Metro

Judge orders release of immigrant activist

Calling his detention by immigration officials “unnecessarily cruel,” a Manhattan judge on Monday freed an immigrant-rights activist — saying anyone subject to deportation deserves “the freedom to say goodbye.”

Thunderous applause followed from supporters who packed the federal courthouse’s largest room.

Judge Katherine Forrest said Immigration and Customs Enforcement officers were technically within their rights to deport Ravi Ragbir to his native Trinidad over a 2001 fraud conviction.

But the feds stomped on his constitutional right to due process and deprived him of “the most essential aspects of life, liberty and family” when ICE detained him without letting him say goodbye to his American wife and daughter, she said, adding, “There is, and ought to be in this great country, the freedom to say goodbye.”

Ragbir, a 27-year US resident living in Brooklyn, is executive director of the New Sanctuary Coalition of New York City. He was initially granted permanent residency in 1994, but that was revoked after his fraud conviction.

Ragbir has since “lived the life of a redeemed man,” Forrest said.

“It ought not to be — and it has never before been — that those who have lived without incident in this country for years are subjected to treatment we associate with regimes we revile as unjust, regimes.

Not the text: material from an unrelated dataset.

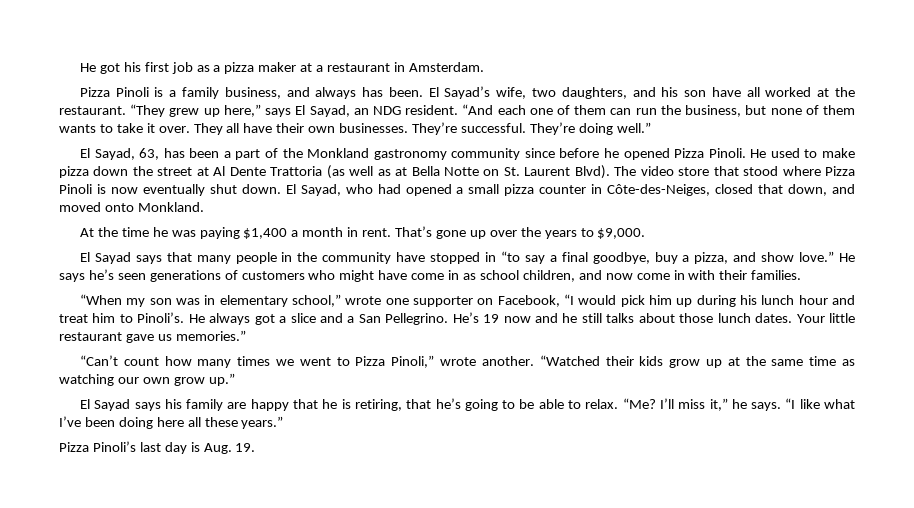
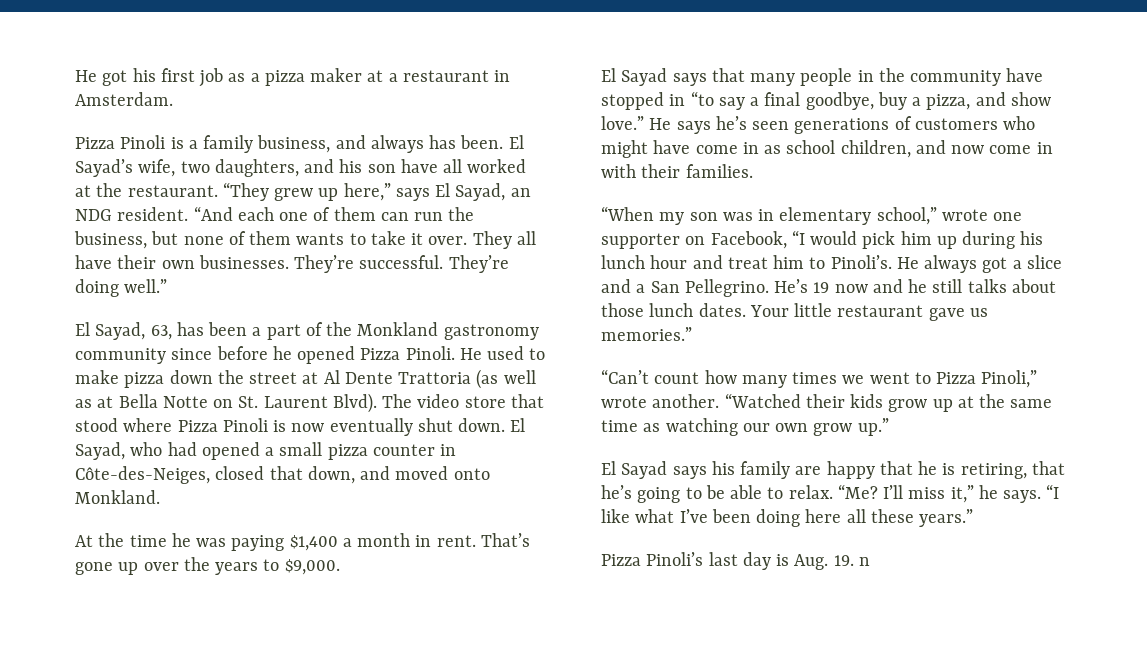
- Pizza Pinoli’s last day is Aug. 19.
+ Pizza Pinoli’s last day is Aug. 19. n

“We are not that country; and woe be the day that we become that country under a fiction that laws allow it,” Forrest said. “The Constitution commands better.”

Ragbir was ordered deported in 2006, but officials have stayed his deportation four times since.

ICE agents arrested him on Jan. 11 during a routine check-in with the agency, several days before his last stay of deportation was set to lapse.

His lawyers argued that the deputy director of ICE’s New York office, Scott Mechkowski, unfairly targeted Ragbir because his New Sanctuary Coalition protested outside of Mechkowski’s office.

Assistant US Attorney Brandon Waterman called that “speculation,” but Forrest nonetheless noted the argument “with grave concern,” the judgment states.

Ragbir’s wife, Amy Gottlieb, said outside the courthouse that she was moved “by the judge’s powerful language about what it means to live in a democracy.”

Rep. Nydia Velazquez (D-Brooklyn) is bringing Gottlieb as her guest to President Trump’s State of the Union Address Tuesday.